▶ _Work item_:
Beneath this line is the data. Output exactly the lines from the line with "editor e interativa." to the line with "- Quando você", both ends included, and nothing more.
(Input material begins)
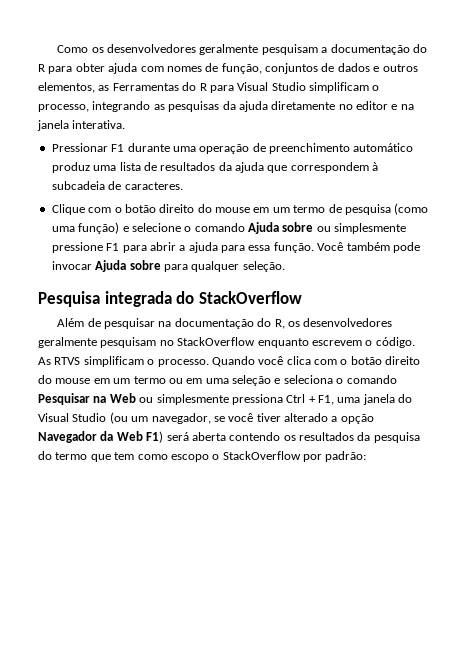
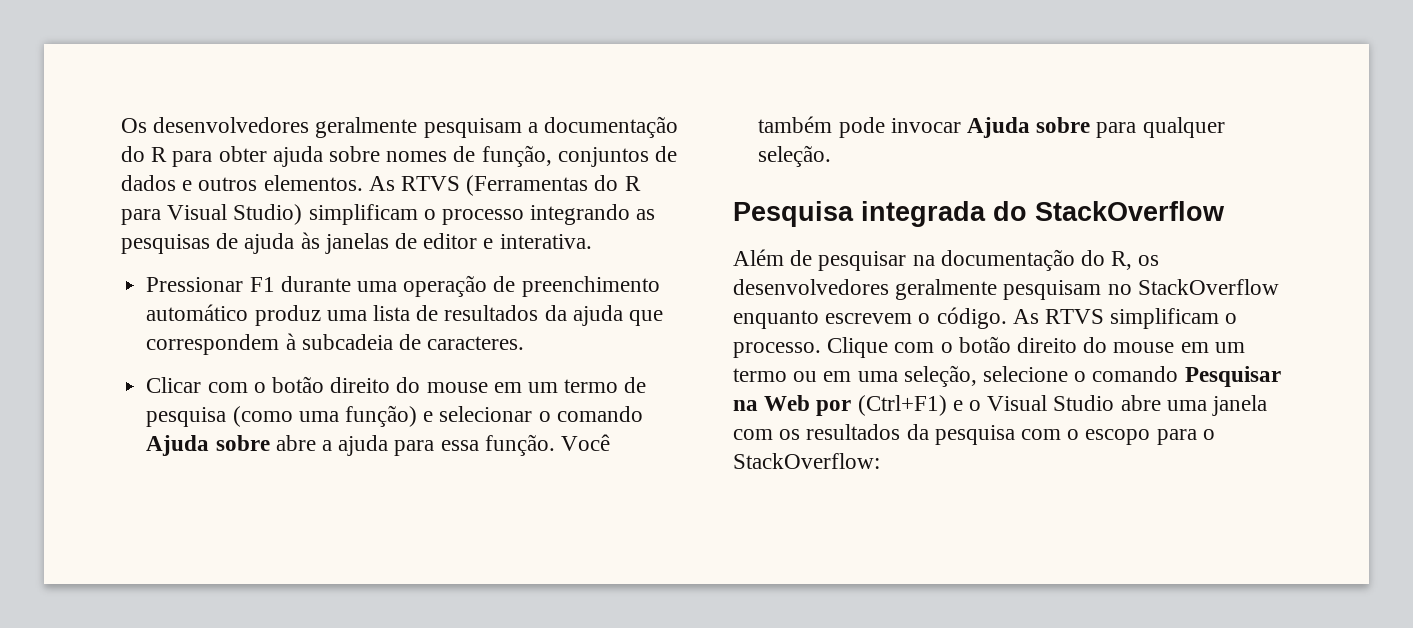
- Como os desenvolvedores geralmente pesquisam a documentação do R para obter ajuda com nomes de função, conjuntos de dados e outros elementos, as Ferramentas do R para Visual Studio simplificam o processo, integrando as pesquisas da ajuda diretamente no editor e na janela interativa.
+ Os desenvolvedores geralmente pesquisam a documentação do R para obter ajuda sobre nomes de função, conjuntos de dados e outros elementos. As RTVS (Ferramentas do R para Visual Studio) simplificam o processo integrando as pesquisas de ajuda às janelas de editor e interativa.
- Clique com o botão direito do mouse em um termo de pesquisa (como uma função) e selecione o comando Ajuda sobre ou simplesmente pressione F1 para abrir a ajuda para essa função.
+ Clicar com o botão direito do mouse em um termo de pesquisa (como uma função) e selecionar o comando Ajuda sobre abre a ajuda para essa função.
- Quando você clica com o botão direito do mouse em um termo ou em uma seleção e seleciona o comando Pesquisar na Web ou simplesmente pressiona Ctrl + F1, uma janela do Visual Studio (ou um navegador, se você tiver alterado a opção Navegador da Web F1) será aberta contendo os resultados da pesquisa do termo que tem como escopo o StackOverflow por padrão:
+ Clique com o botão direito do mouse em um termo ou em uma seleção, selecione o comando Pesquisar na Web por (Ctrl+F1) e o Visual Studio abre uma janela com os resultados da pesquisa com o escopo para o StackOverflow:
(Input material ends)
▶ _Response to this exercise_:
+ Os desenvolvedores geralmente pesquisam a documentação do R para obter ajuda sobre nomes de função, conjuntos de dados e outros elementos. As RTVS (Ferramentas do R para Visual Studio) simplificam o processo integrando as pesquisas de ajuda às janelas de editor e interativa.
- Clique com o botão direito do mouse em um termo de pesquisa (como uma função) e selecione o comando Ajuda sobre ou simplesmente pressione F1 para abrir a ajuda para essa função.
+ Clicar com o botão direito do mouse em um termo de pesquisa (como uma função) e selecionar o comando Ajuda sobre abre a ajuda para essa função.
- Quando você clica com o botão direito do mouse em um termo ou em uma seleção e seleciona o comando Pesquisar na Web ou simplesmente pressiona Ctrl + F1, uma janela do Visual Studio (ou um navegador, se você tiver alterado a opção Navegador da Web F1) será aberta contendo os resultados da pesquisa do termo que tem como escopo o StackOverflow por padrão:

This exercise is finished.